That said, obviously I also think OpenGL displays its age, and on many occasions I get annoyed with its flaws. But then again, is there an alternative? No. Furthermore, if an alternative was created and available now, today, could anyone with less than under threat of thermonuclear warheads and total annihilation of Redmond get the largest software "almost"-monopoly on the planet to support such an API? Even if the API today had implementations for ALL other operating systems than Windows?

ebray99
10-21-2005, 12:57 PM
Okay, I feel like I'm adding to a thread that has already lost any of it's value, however, I still haven't learned my lesson from past experience. That said, I'm going to post my opinion, if it even matters.

1.) the FBO stuff is pretty easy to use and it's performance for me has been outstanding. The only problems *I* (there may certainly be others... not discounting them) have had are regarding errors... sometimes I do something wrong and don't get a good error message to tell me. For instance: binding a framebuffer while one of it's texture objects is still bound to a texture target.

2.) PBuffers suck. They were are PITA to use, especially with shaders.

3.) The "extension hell"... I don't feel the extensions are *that bad*. There is currently a mess of extensions, but since they're getting rolled into the core API, it's really not that big of a deal. The first thing I tend to do in a project is look at the desired feature set, and then go through building a wrapper library for the stuff in GL that I want to use. If there is desired functionality in the core spec, I make sure to use it. It's really not that tough for me. The only extensions I use currently are: ARB_texture_non_power_of_two, EXT_framebuffer_object, EXT_packed_depth_stencil. I've got a near complete engine with shaders and all. All I'm doing is using OpenGL 2.0. Thats it. Pretty easy, pretty solid, runs on a wide range of graphics cards... I even have some fallbacks with the ability to run on cards that only do OpenGL 1.5 with GLSL as an extension.

Why is this easy for me? It's an investment. I only have to learn the OpenGL API once. My knowledge from 4 years ago still applies today. When a new extension comes out, I simply read over it and decide if I want to use it. If I want to use it, I'll simply roll it into my codebase. Viola! New feature! Try doing that with Direct3D. In short, when you're on a project that takes a long time, you grow to love the extension mechanism. I can be adding in new graphics features all the way to a few months before ship. I don't have to worry about whether or not I'll have to rewrite my engine internals to use a single new feature, simply because it wasn't included in the current version of D3D at the time the engine was started.
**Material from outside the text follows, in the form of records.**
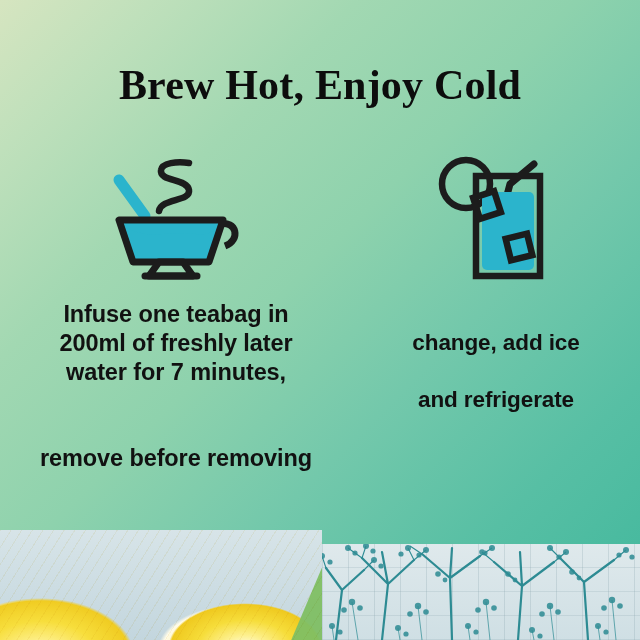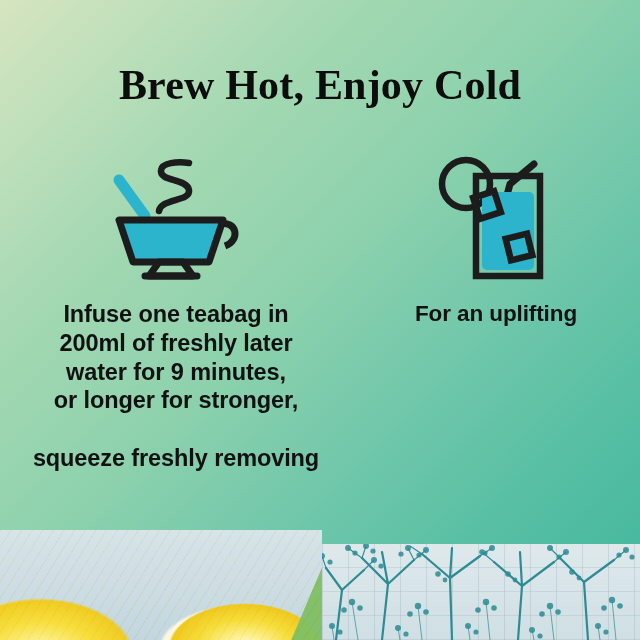"For an uplifting" span { html: <span>For an uplifting</span> -> none }
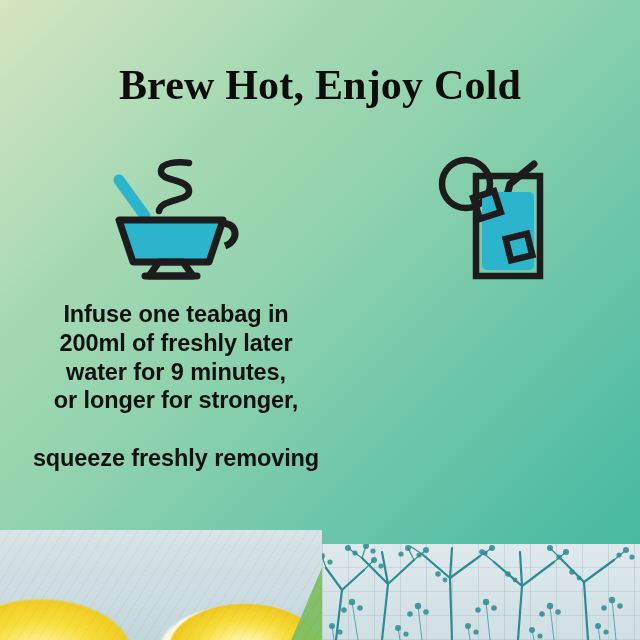"change, add ice" span { html: none -> <span>change, add ice</span> }
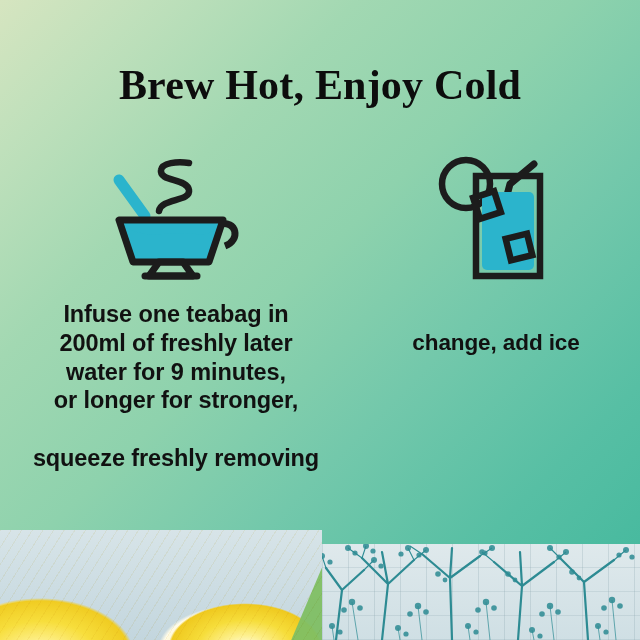"water for 9 minutes," span { text: 9 -> 7 }
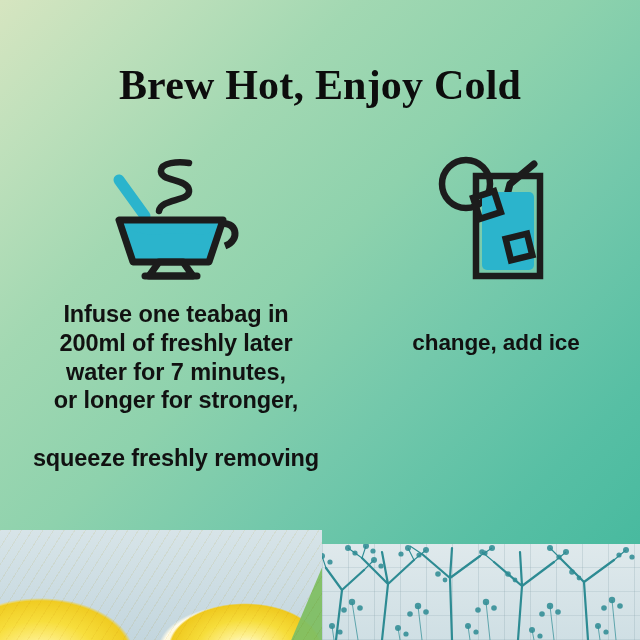"or longer for stronger," span { html: <span>or longer for stronger,</span> -> none }
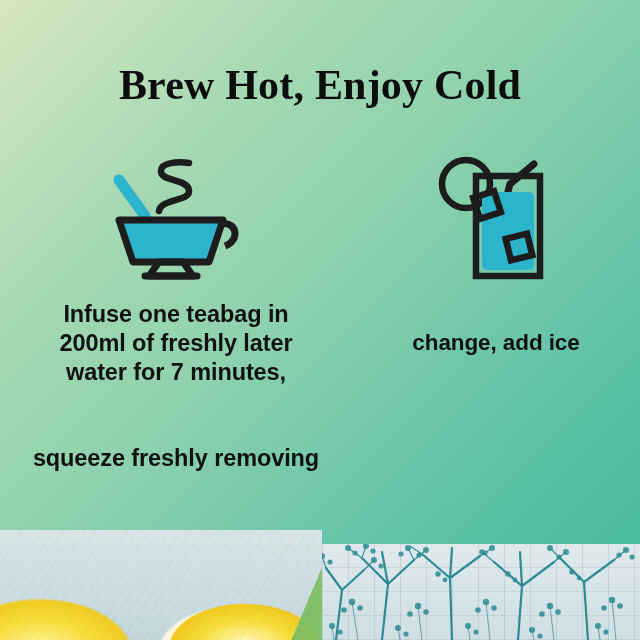"and refrigerate" span { html: none -> <span>and refrigerate</span> }
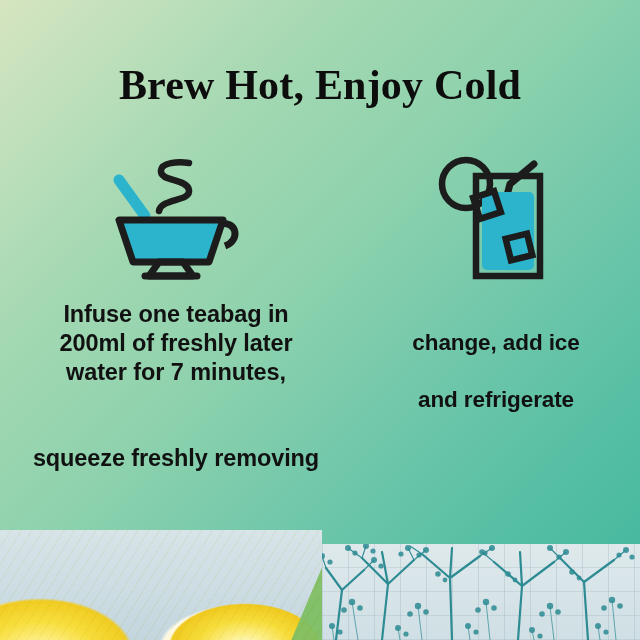"squeeze freshly removing" span { text: squeeze freshly -> remove before }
The OpenGL extension mechanism works great for an iterative development process.

So thats it. Those are my opinions for what they're worth. Dunno if it will help anyone with their problems, or will perhaps provide a new perspective for anyone, but if so, great. If not, then I really haven't learned my lesson. =)

- Kevin

DanPartelly
10-21-2005, 02:26 PM
Try doing that with Direct3D. Dont be naive. Look at DX9 API. It almost , and I stress the word almost, cleaner and at least as usable as OpenGL. I can guarantee you that the changes in the API will be very conservative, and differences will be minimal, for DirectX Next. DX has evolved to an API which is comparable with OpenGL both as strength and flexibility. DX9+ only lacks cross platform. As "real world" features, it already exceed OpenGl.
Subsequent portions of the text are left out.